As in this passage, one can find many examples of apocalyptic language about hell and heaven, and the world ending. On Page 109, Woyzeck comments that the sky is on fire and believes voices are speaking to him out of the ground. Woyzeck later recounts this experience to Marie, quoting the Bible, “And behold there was smoke coming from the land like the smoke of an oven?”
This idea is again depicted when Woyzeck is about to stab Marie. Marie comments that the moon is rising red (the color of blood), and Woyzeck says it is like blood on an iron. It is at this moment that Marie realizes something terrible is about to happen and senses her own death. Woyzeck’s wading deeper and deeper into the water is another symbolic element of his further descent into the bottomless pit.
Perhaps the most haunting passage out of this entire play is one in which the little children ask a grandmother to tell them a story. Her idea of a fairytale is the most despondent, apocalyptic tragedy one could recount: “Once upon a time, there was a poor little boy who had no father or mother.
Everything was dead, and there was nobody left in the whole wide world. Everything was dead, and he went away and searched day and night. And because there was nobody left, he thought he’d go up to heaven. And the moon looked at him so kindly! But when he reached it, he found it was a piece of rotten wood.
And then he went to the sun and found it was a withered sunflower, and he wanted to go back to earth, but the earth was an upturned pot. And he was all alone. And he sat down and cried, and he’s sitting there still, all alone (pp. 128). These are the kind of fairy tales the children are exposed to, and nothing can be bleaker.
Buchner does not even let the children escape either; they are doomed along with their parents, and the apocalyptic and dystopic way in which the world is presented compounds these ideas, suggesting an even worse future for them than the one we have just seen. Buchner was a young man at the time of his death, only twenty-three, yet he managed to leave a legacy behind him, one that has been highly acclaimed in modern times.
Woyzeck was to be a working-class tragedy, a slice out of real life. His protagonist, Woyzeck, is a man doomed to a pitiful existence, constantly plagued with questions that will never be answered. He has a psychosis in which he hallucinates, and this furthers his urge to murder his wife. Woyzeck is forced to deal with daily humiliation.
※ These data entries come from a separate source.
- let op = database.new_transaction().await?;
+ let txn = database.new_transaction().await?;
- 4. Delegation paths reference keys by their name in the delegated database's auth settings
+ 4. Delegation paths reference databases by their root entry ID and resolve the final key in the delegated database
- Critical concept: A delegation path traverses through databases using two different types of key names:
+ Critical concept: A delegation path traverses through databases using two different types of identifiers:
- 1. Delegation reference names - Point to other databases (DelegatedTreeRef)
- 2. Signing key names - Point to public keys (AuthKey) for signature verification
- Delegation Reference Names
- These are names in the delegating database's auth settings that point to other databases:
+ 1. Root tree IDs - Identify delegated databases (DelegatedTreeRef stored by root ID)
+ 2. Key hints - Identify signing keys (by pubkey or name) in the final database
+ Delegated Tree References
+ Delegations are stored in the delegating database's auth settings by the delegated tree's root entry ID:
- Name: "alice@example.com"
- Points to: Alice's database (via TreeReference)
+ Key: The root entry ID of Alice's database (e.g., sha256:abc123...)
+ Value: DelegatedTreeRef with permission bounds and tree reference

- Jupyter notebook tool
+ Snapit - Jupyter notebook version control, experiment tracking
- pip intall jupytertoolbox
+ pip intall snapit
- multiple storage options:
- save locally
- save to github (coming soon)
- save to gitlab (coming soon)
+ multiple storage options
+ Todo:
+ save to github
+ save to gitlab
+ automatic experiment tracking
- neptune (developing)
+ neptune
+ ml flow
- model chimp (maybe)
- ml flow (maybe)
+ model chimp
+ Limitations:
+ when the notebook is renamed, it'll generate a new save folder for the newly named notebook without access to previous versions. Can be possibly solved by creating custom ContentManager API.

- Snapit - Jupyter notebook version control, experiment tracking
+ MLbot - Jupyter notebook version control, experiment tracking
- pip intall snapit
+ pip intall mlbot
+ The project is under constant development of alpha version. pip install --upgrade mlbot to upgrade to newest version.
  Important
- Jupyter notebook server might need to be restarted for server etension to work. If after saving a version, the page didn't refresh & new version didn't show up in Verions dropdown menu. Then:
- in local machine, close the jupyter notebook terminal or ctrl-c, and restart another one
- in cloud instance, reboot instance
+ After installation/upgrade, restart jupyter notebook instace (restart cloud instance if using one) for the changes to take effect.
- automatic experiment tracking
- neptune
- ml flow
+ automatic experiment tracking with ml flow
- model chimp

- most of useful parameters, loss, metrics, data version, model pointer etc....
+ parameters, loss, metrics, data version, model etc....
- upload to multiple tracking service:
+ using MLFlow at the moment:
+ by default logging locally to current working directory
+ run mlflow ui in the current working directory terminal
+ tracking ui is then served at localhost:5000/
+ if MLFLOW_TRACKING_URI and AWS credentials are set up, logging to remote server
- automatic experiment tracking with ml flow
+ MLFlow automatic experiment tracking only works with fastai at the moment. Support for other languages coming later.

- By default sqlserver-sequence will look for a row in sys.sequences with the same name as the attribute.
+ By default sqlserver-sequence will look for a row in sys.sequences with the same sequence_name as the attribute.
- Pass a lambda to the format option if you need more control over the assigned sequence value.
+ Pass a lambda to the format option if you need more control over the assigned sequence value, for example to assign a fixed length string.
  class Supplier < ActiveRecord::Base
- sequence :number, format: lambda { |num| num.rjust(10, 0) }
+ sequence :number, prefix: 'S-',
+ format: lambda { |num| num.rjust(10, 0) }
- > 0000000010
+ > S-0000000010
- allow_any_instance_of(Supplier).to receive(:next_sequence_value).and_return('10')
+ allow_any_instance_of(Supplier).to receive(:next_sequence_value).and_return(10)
This play is a tragedy, as there is no hope for Woyzeck. The murder of Marie forever breaks his lifeline; he is lost in the abyss around himself. He falls deeper and deeper into madness. He is a murderer, but he is also a victim of his society, as is his wife. The very construction of the play’s elements, the folksongs, the religious and secular language, all play a part in the overall dark motif that the play projects onto the viewer.
Buchner wanted to portray real life, with very human characters, and his view is that society is to blame for all evils, that the world is essentially going to the dogs for these people, in a never-ending cycle of torment and affliction. Buchner also allows the reader no hope to fix this situation, as unfortunately the play was never finished, and one shall never know or feel the complete conclusion and resolution of Woyzeck.